In that, I, along with my students, was learning and that was another area of emphasis; learning is fluid and allowance must be made for re-evaluation of what we have learned. Who would have suspected that not everything in the human body had been discovered? We now know we’re still learning as a new portion of the immune system was discovered and named the glymphatic system as well as a new brain cell (the rose bud cell) and a new nerve connection between the brain and the foot and a new bone in the body.


The experiences I had with my student and mentees (on the post-graduate level) were positive with one or two exceptions. One exception was when I was on a dissertation reader and read a portion of a dissertation that stopped me short. The student was mediocre, yet this portion was even more abstract than I could understand (it was statistics). I did a search using plagiarism software and it turned up a paper that was copied almost word-for-word into her manuscript. I approached her dissertation chair, a retired dean from a large university, who emphatically told me that couldn’t be true because she was such a good student. Talk about exaggeration? This was a blatant lie because anyone looking at her barely-passing grades and dismal GPA could tell the student was in way over her head and should not have been in a doctoral program. I disagreed and resigned as a reader on that dissertation.


How was that instructor functioning as a mentor when she was colluding in plagiarism? She knew that this student would use this degree for advancement in her primary school system and that would be to the disadvantage of the students there. Her role in deciding curriculum and school placements for teachers was powerful, yet she had gained that authority by cheating and her mentor facilitated this fraud. Shortly thereafter I became aware of other instances of blatant plagiarism in other areas of the school and where one student was given a prime administrative position after graduation. The travesty was too much for me and I resigned that semester.


All of our mentors, educators and school administrators on every level must be held accountable to the task of upholding honesty in education. We owe it to our students who work hard to succeed, and we can ask no less of ourselves.


Now, I’ve seen that student loans, the most frightening burden this country will soon come to face (it could be in the billions), will place an even heavier load on our underprivileged students. For-profit colleges, the schools that were supposed to have a mission statement of making advanced education available to all, have bled the system and deceived the students.
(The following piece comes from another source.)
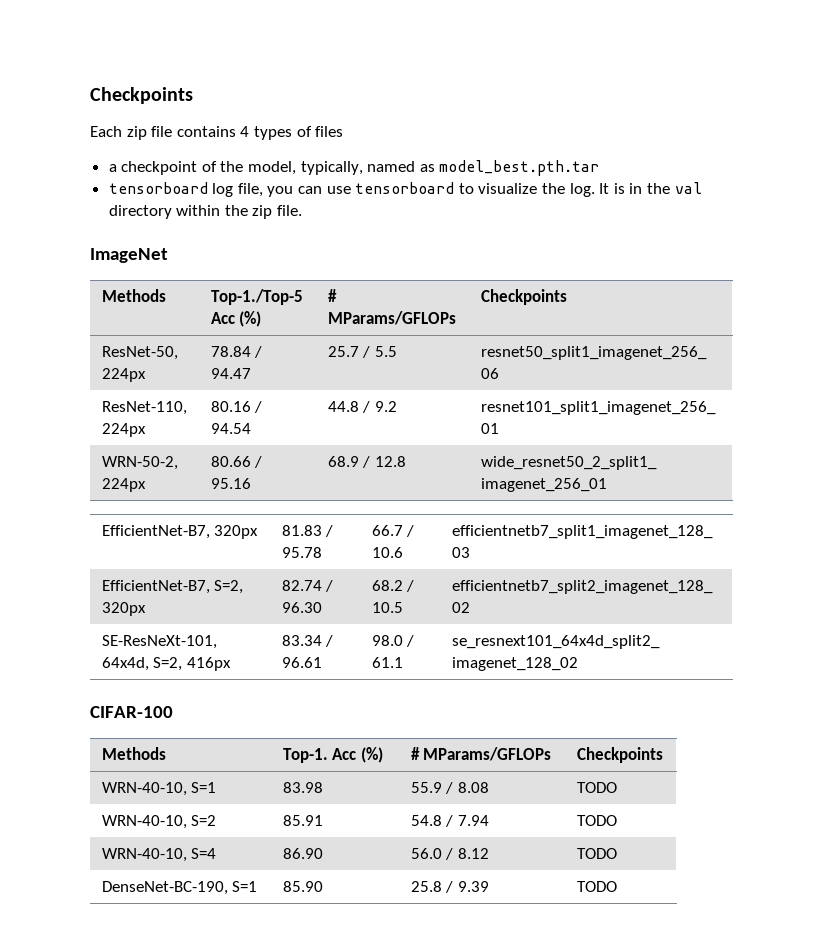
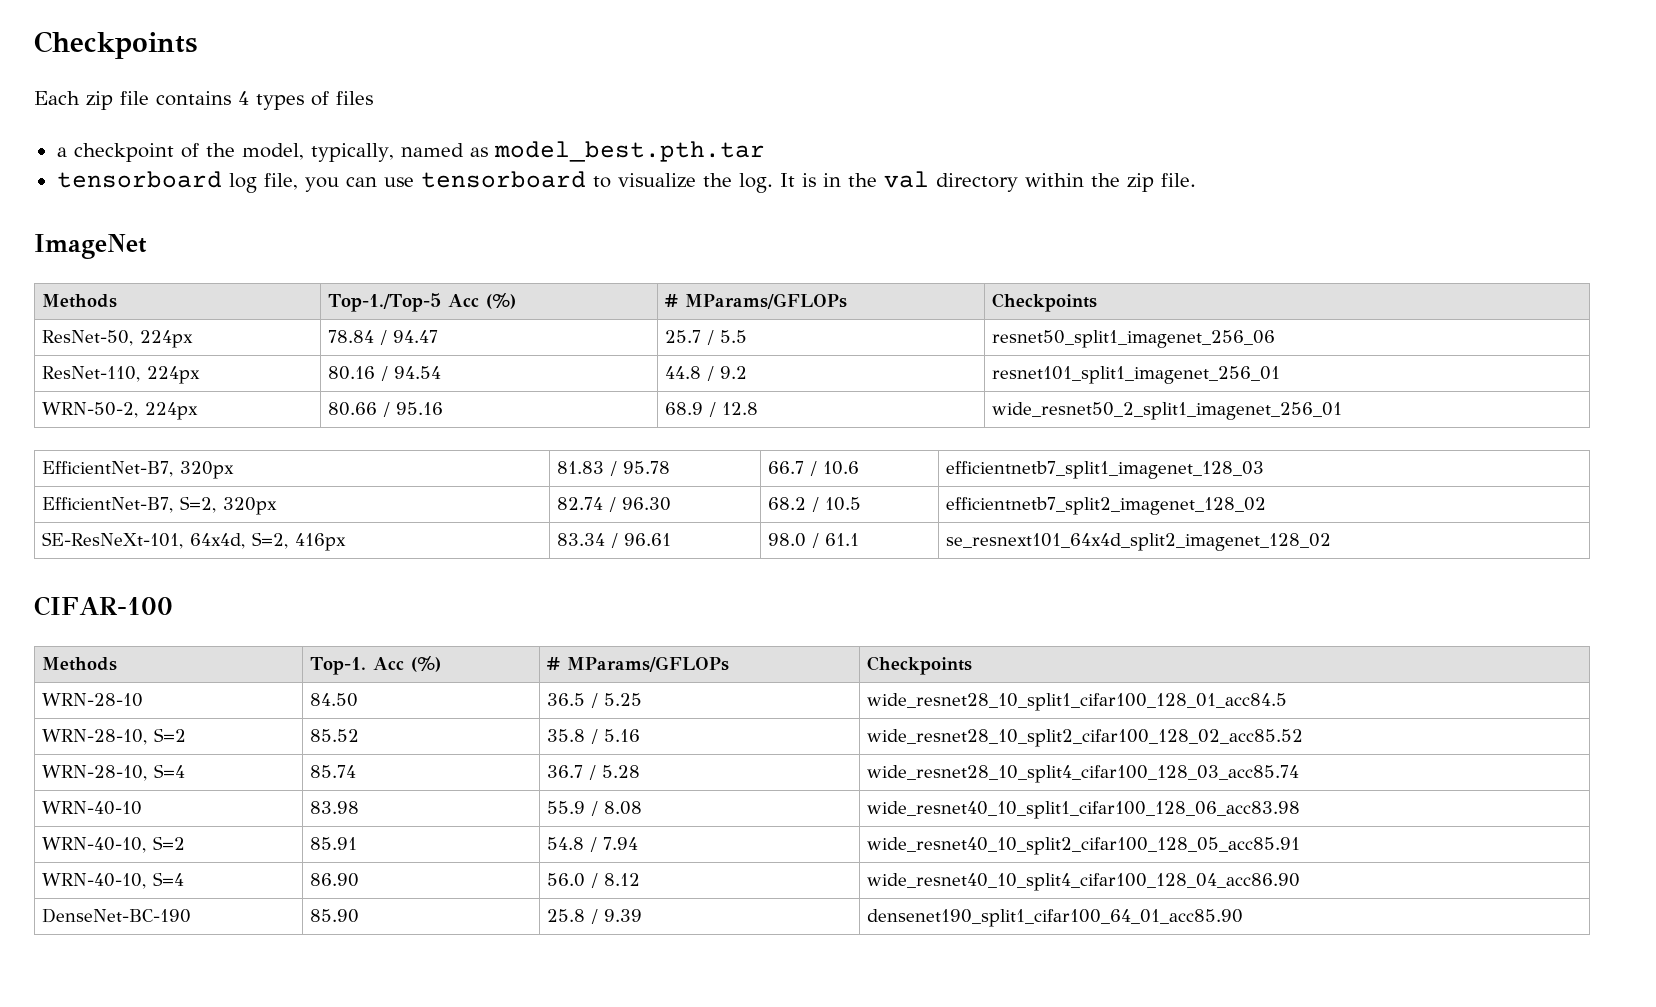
[101,782,217,796] WRN-40-10, S=1 -> [42,693,144,707] [310,693,359,707] [547,693,643,708] [867,693,1288,711] [42,728,187,745] [310,729,360,742] [547,729,641,744] [867,729,1304,747] [42,764,186,781] [310,765,357,778] [547,765,641,780] [867,765,1300,783] [42,801,143,815] WRN-28-10 | 84.50 | 36.5 / 5.25 | wide_resnet28_10_split1_cifar100_128_01_acc84.5 // WRN-28-10, S=2 | 85.52 | 35.8 / 5.16 | wide_resnet28_10_split2_cifar100_128_02_acc85.52 // WRN-28-10, S=4 | 85.74 | 36.7 / 5.28 | wide_resnet28_10_split4_cifar100_128_03_acc85.74 // WRN-40-10
[576,782,617,793] TODO -> [867,801,1301,819] wide_resnet40_10_split1_cifar100_128_06_acc83.98
[576,815,617,826] TODO -> [867,837,1301,855] wide_resnet40_10_split2_cifar100_128_05_acc85.91
[576,848,617,859] [101,881,258,895] TODO // DenseNet-BC-190, S=1 -> [867,873,1301,891] [42,908,192,923] wide_resnet40_10_split4_cifar100_128_04_acc86.90 // DenseNet-BC-190
[576,881,617,892] TODO -> [867,909,1244,927] densenet190_split1_cifar100_64_01_acc85.90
The dropout rate is startlingly high as related in a September 2017 article in Slate. The group being targeted to attend is made up, to a large extent, of single mothers.


The article states: “These students have been victimized by a predatory system that’s an embarrassment to higher education in America,” he told me in a phone interview. “The data on the job prospects and earnings pretty much show that a for-profit degree doesn’t give you any advantage.” The average six-year graduation rate among for-profit colleges is 23 percent, compared to 59 percent at public institutions and 66 percent at private nonprofit schools. And because for-profit degrees usually cost far more than comparable degrees from community colleges and public universities, students who attend for-profit schools are more likely to have to take out loans to afford their education. They are also far more likely to default on those loans than those who attended nonprofit or public institutions, in part because the economic benefits conferred upon those with other college degrees don’t transfer to graduates from for-profit schools.”


Where are the mentors and are they doing their job or going with the flow and accepting a paycheck for doing poor-quality work? I think back to that plagiarized dissertation and the former dean chastising me for questioning her student. I know what the answer would be if I were to question.